Fico sempre feliz em ver pilotos e equipes buzinando e tentando a sorte sozinhos. Em vez de ficarem sentados esperando para ver o que vai acontecer, eles nem sempre terão sucesso; na verdade, na maioria das vezes não terão. Mas a estrutura é bem resumida por Lauretta Hanson (Lidl-Trek). Contar para uma amiga que está na 4ª fase da separação. Marta Jaskulska (Saúde Orientada a Humanos): “Veremos amanhã.”
Eles tinham acabado de ser lançados a menos de 3 km da linha de chegada e Hanson descreveu isso como resultado. No entanto, ela parece mais do que pronta para fazer isso novamente. Ao falar sobre isso Romper não é uma questão de vencer. Mas trata-se de manter a esperança. Mesmo em conflito com obstáculos
Enquanto Hanson e Jaskulska ficaram de mãos vazias, Marine Allione (Mayenne-Monbana-My Pie) guardou lembranças para a vida toda: depois de correr a montanha duas vezes no palco. Ela vestiu uma camisa de montanha multicolorida de bolinhas. Foi a primeira vez que sua seleção francesa vestiu a camisa do Grand Tour, e a equipe defendeu a camisa com um ataque. Alice Coutinho entrou na fase de fuga na quinta etapa e venceu os dois dias de corrida de montanha para tirar a camisa dos ombros da companheira.
E a Fase 3 foi uma masterclass de ataque da EF Education-Oatly: um dia após a perda de Noemi Rüegg em um acidente enquanto vestia a camisa vermelha do líder. A equipa apostou tudo na final da colina para a Corunha e após um ataque de Kristen Faulkner a 12 km do fim e uma jogada de Alice Towers nas íngremes encostas de paralelepípedos, o contra-ataque de Cédrine Kerbaol ficou preso. E ela se afastou para vencer a etapa.
Acidentes afetam a concorrência
Embora a Vuelta Femenina tenha apenas sete etapas em vez de três semanas como o Grand Tour masculino, o mesmo padrão está surgindo: os primeiros dias são sempre agitados e estressantes.
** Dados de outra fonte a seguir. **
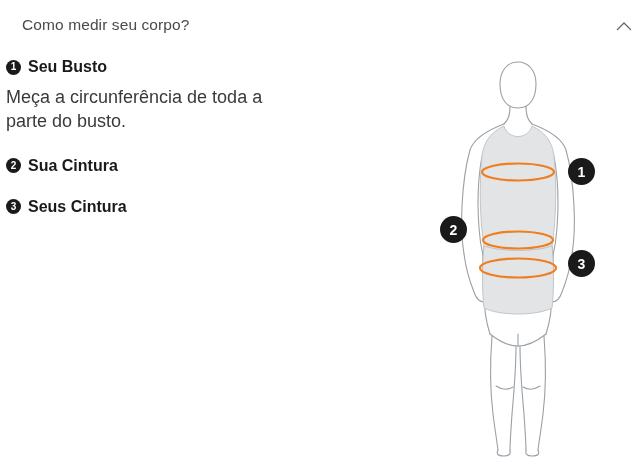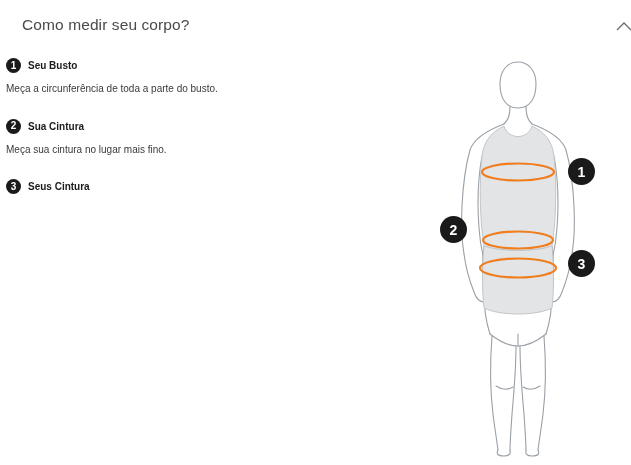--- a/index.html
+++ b/index.html
@@ -77,26 +77,26 @@
     height: 15px;
     border-radius: 50%;
     background: #1a1a1a;
     color: #ffffff;
     font-size: 10px;
     font-weight: 700;
     line-height: 1;
     flex: 0 0 auto;
   }
   .step-title {
-    font-size: 10px;
+    font-size: 16px;
     font-weight: 700;
     color: #1a1a1a;
   }
   .step-desc {
-    font-size: 10px;
+    font-size: 18px;
     color: #3a3a3a;
     line-height: 1.35;
   }
 
   
   .figure-wrap {
     position: absolute;
     left: 400px;
     top: 46px;
     width: 225px;
@@ -145,21 +145,20 @@
         <span class="step-title">Seu Busto</span>
       </div>
       <div class="step-desc">Meça a circunferência de toda a parte do busto.</div>
     </div>
 
     <div class="step">
       <div class="step-head">
         <span class="badge">2</span>
         <span class="step-title">Sua Cintura</span>
       </div>
-      <div class="step-desc">Meça sua cintura no lugar mais fino.</div>
     </div>
 
     <div class="step">
       <div class="step-head">
         <span class="badge">3</span>
         <span class="step-title">Seus Cintura</span>
       </div>
     </div>
 
   </div>

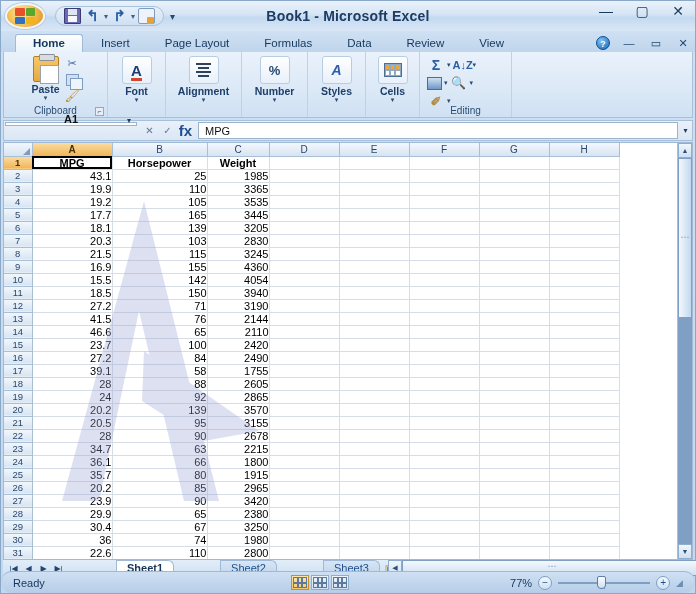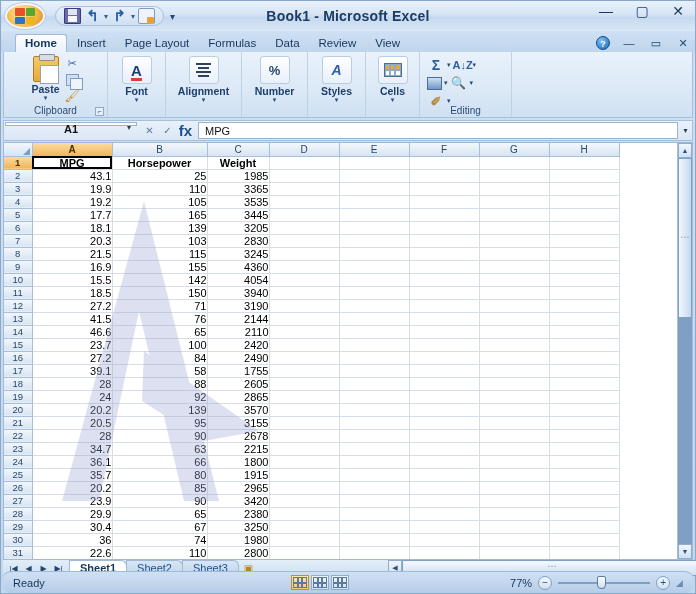--- a/index.html
+++ b/index.html
@@ -64,21 +64,21 @@
   .win-buttons { position:absolute; right:6px; top:2px; display:flex; gap:14px; align-items:center; }
   .win-buttons span { font-size:14px; color:#1b3a5e; width:22px; text-align:center; cursor:default; }
 
   
   .tabstrip {
     height:21px; display:flex; align-items:flex-end; padding-left:14px;
     background:linear-gradient(to bottom,#cfe0f3,#bfd5ec);
     position:relative;
   }
   .tab {
-    font-size:11.5px; color:#15365c; padding:2px 9px 3px; margin-right:1px;
+    font-size:11.5px; color:#15365c; padding:2px 17px 3px; margin-right:1px;
     border-radius:3px 3px 0 0; cursor:default; white-space:nowrap;
   }
   .tab.active {
     background:linear-gradient(to bottom,#fdfefe,#eaf2fb);
     border:1px solid #9fb9d6; border-bottom:none; font-weight:bold;
   }
   .tab-right { position:absolute; right:4px; bottom:2px; display:flex; align-items:center; gap:11px; }
   .helpbtn {
     width:14px; height:14px; border-radius:50%;
     background:radial-gradient(circle at 35% 30%,#7fc3f5,#1667b5);
@@ -163,21 +163,21 @@
   .rfill { flex:1; border-right:none; }
 
   
   .formulabar {
     height:21px; margin:2px 2px 0; display:flex; align-items:stretch;
     background:linear-gradient(to bottom,#e9f1fa,#dbe7f5);
     border:1px solid #a7c0da;
   }
   .namebox {
     width:132px; background:#fff; border:1px solid #9ab3cf; margin:1px 0 14px 1px;
-    display:flex; align-items:flex-start; justify-content:center; position:relative;
+    display:flex; align-items:flex-end; justify-content:center; position:relative;
   }
   .namebox .nb-text { font-size:11px; color:#111; font-weight:bold; }
   .namebox .nb-caret { position:absolute; right:5px; font-size:8px; color:#203d5e; }
   .fbtns { display:flex; align-items:center; gap:3px; padding:0 5px; }
   .fbtn { width:15px; height:15px; border-radius:3px; font-size:10px; text-align:center; line-height:15px; color:#5d7a9c; }
   .fbtn.fx { font-weight:bold; color:#1d4f8f; font-size:15px; }
   .fbar-input {
     flex:1; background:#fff; border:1px solid #9ab3cf; margin:1px 1px 1px 0;
     display:flex; align-items:center; padding-left:6px; font-size:11px; color:#111;
   }
@@ -241,20 +241,21 @@
   .vs-thumb::after{ content:"⋯"; position:absolute; left:0; right:0; top:50%; transform:translateY(-60%); text-align:center; font-size:9px; color:#5c7da4; }
 
   .hbar { height:16px; margin:0 2px; display:flex; align-items:stretch; background:linear-gradient(to bottom,#dce9f6,#c6d9ee); }
   .tabarea { width:385px; display:flex; align-items:center; background:linear-gradient(to bottom,#e2edf8,#cfe0f2); }
   .navbtns { display:flex; align-items:center; gap:2px; padding:0 4px; font-size:8px; color:#24456c; }
   .navbtns span { width:13px; text-align:center; }
   .sheettab {
     font-size:11px; padding:1px 10px 2px; color:#1d4f8f; cursor:default;
     border:1px solid #9fb9d6; border-bottom:none; border-radius:0 6px 0 0; margin-right:-1px;
     background:linear-gradient(to bottom,#d8e6f5,#bed4ea);
+    margin-left:47px;
   }
   .sheettab.active { background:#fff; font-weight:bold; color:#15365c; }
   .newsheet { font-size:10px; color:#b5851f; padding:0 6px; }
   .hscroll { flex:1; display:flex; align-items:stretch; }
   .hs-btn { width:14px; background:linear-gradient(to bottom,#f0f6fc,#cfe0f2); border:1px solid #8fadcd; font-size:7px; color:#2b4f7a; text-align:center; line-height:14px; }
   .hs-track { flex:1; position:relative; background:#8aa8c8; }
   .hs-thumb { position:absolute; left:0; top:0; bottom:0; width:300px; background:linear-gradient(to bottom,#f4f8fd,#cfe0f2); border:1px solid #7f9fc4; }
   .hs-thumb::after{ content:"⋯"; position:absolute; left:0; right:0; top:0; text-align:center; font-size:9px; color:#5c7da4; }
E, infelizmente, isso muitas vezes leva a acidentes que encerram a corrida do piloto.
A redshirt da Vuelta, Noemi Rueg, cai um dia após a vitória Fase 1 e teve que abandonar devido a uma fratura no ombro. É considerada a colisão mais perceptível. O mesmo acidente também prejudicou a capacidade da piloto do Picnic PostNL, Eleonora Ciabocco, de terminar a etapa. Vestindo a camisa branca rasgada dos melhores pilotos Sub-23. Mas ela não começou no dia seguinte.
Na Etapa 1, a vítima mais famosa de um acidente técnico nos 10 km finais foi Marianne Vos (Visma-Lease a Bike). Vos venceu duas etapas e marcou pontos em três Vueltas consecutivas desde 2023, e ainda voltou para o sétimo lugar na etapa, mas não conseguiu largar na Etapa 2 devido à lesão.
Um grande acidente no molhado afetou o final da Etapa 5, e quando Maëva Squiban (Emirados Árabes Unidos Team ADQ) caiu na Etapa 6, a corrida perdeu um sério candidato à camisa da montanha. Vários outros DNFs foram o resultado direto ou indireto de acidentes.
No entanto, parece quase ridículo escrever isso quando a líder da corrida na época literalmente quebrou o ombro. O motociclista envolvido continua com ‘sorte’ de escapar sem ferimentos mais graves. Andar de bicicleta na estrada sempre foi perigoso. E as quedas sempre farão parte deste esporte. Mas são necessárias medidas adicionais para prevenir lesões potencialmente fatais ou potencialmente fatais.